### What the exercise asks
From the first line of the listing below through the line with "[353,671,501,687] task3-1 -f", transcribe exactly and skip the pictures.

### Data

****

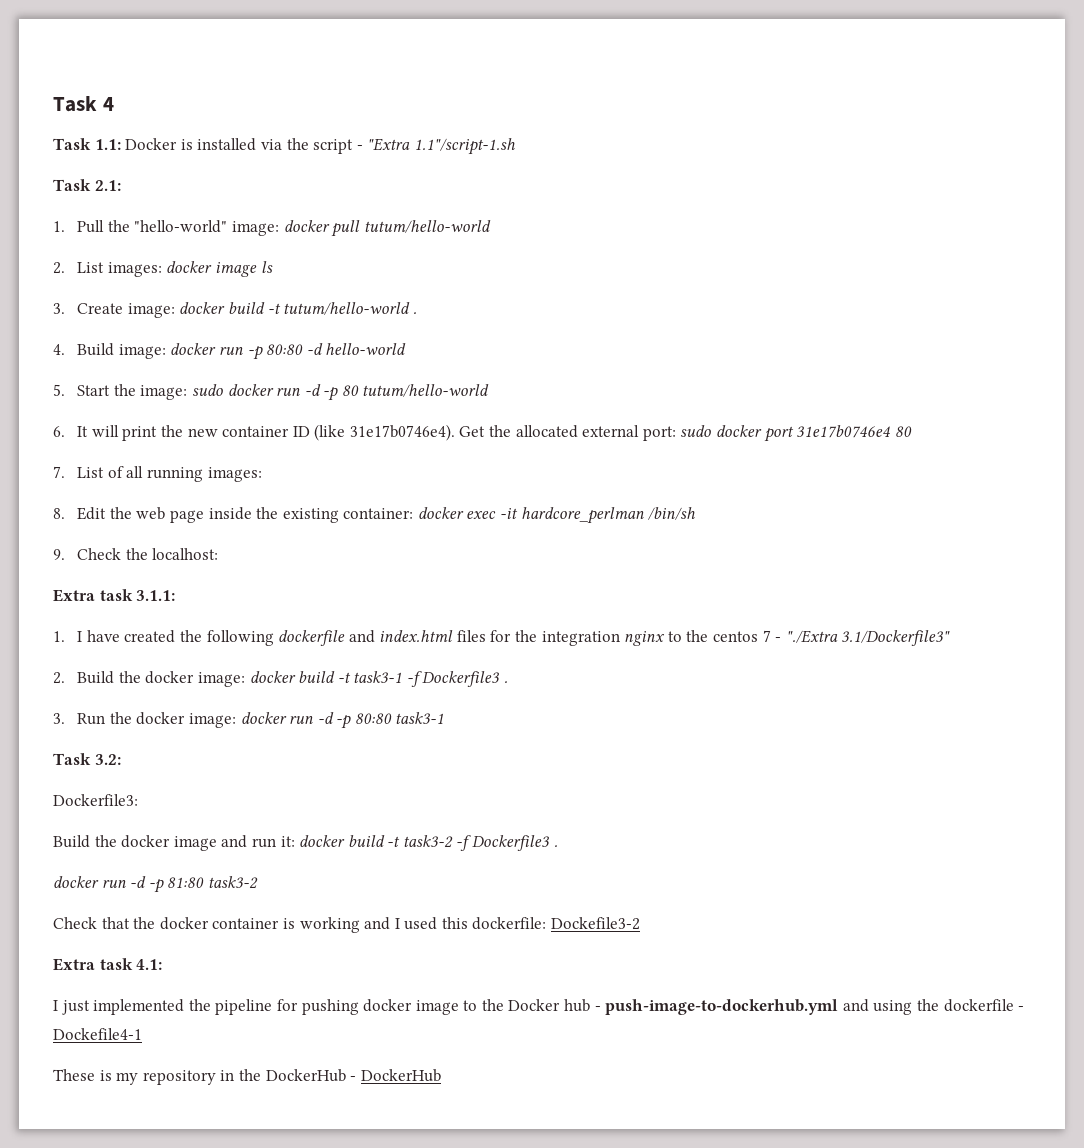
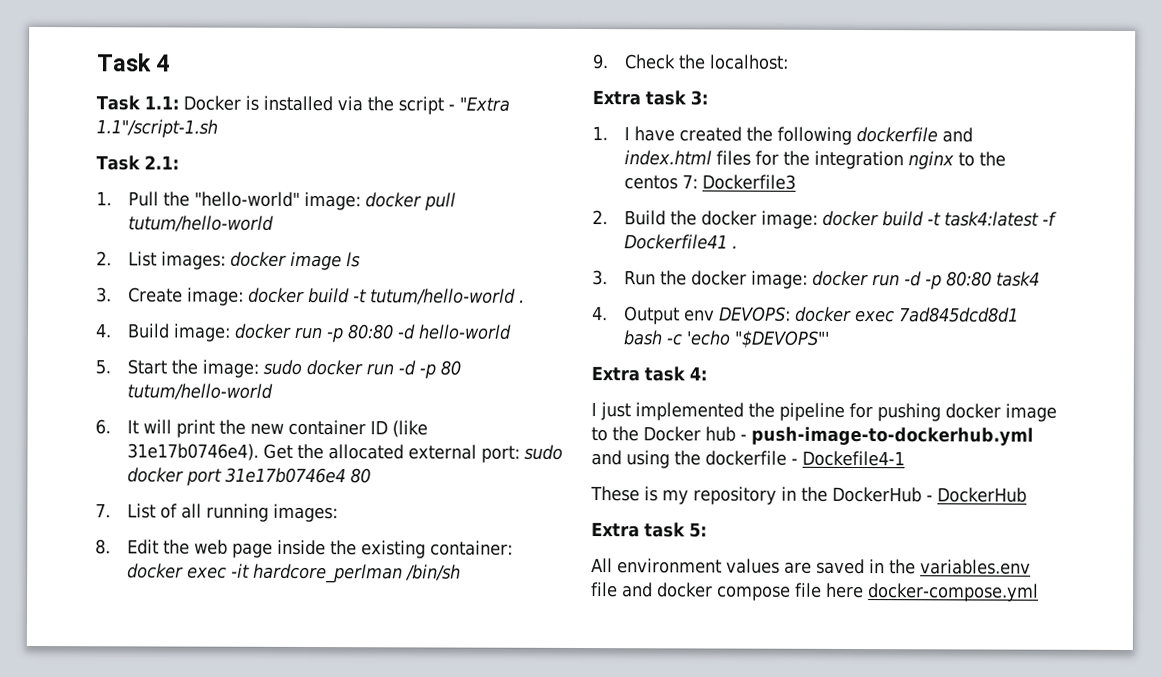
[136,590,176,601] 3.1.1: -> [690,90,708,106] 3:
[762,630,951,646] 7 - "./Extra 3.1/Dockerfile3" -> [681,174,796,190] 7: Dockerfile3
[353,671,501,687] task3-1 -f Dockerfile3 -> [943,211,1057,227] [623,234,728,250] task4:latest -f Dockerfile41
[395,712,445,724] [53,753,121,765] [53,794,138,806] [53,835,558,851] [53,876,258,893] [53,917,641,933] [53,958,163,971] task3-1 // Task 3.2: // Dockerfile3: // Build the docker image and run it: docker build -t task3-2 -f Dockerfile3 . // docker run -d -p 81:80 task3-2 // Check that the docker container is working and I used this dockerfile: Dockefile3-2 // Extra task 4.1: -> [995,271,1040,287] [592,306,1019,325] [622,330,830,348] [591,366,707,382] task4 // 4. Output env DEVOPS: docker exec 7ad845dcd8d1 bash -c 'echo "$DEVOPS"' // Extra task 4:
(441, 1075) none -> [591,522,707,538] [591,558,1031,575] [591,582,1039,602] // Extra task 5: // All environment values are saved in the variables.env file and docker compose file here docker-compose.yml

****

### Answer space
[136,590,176,601] 3.1.1: -> [690,90,708,106] 3:
[762,630,951,646] 7 - "./Extra 3.1/Dockerfile3" -> [681,174,796,190] 7: Dockerfile3
[353,671,501,687] task3-1 -f Dockerfile3 -> [943,211,1057,227] [623,234,728,250] task4:latest -f Dockerfile41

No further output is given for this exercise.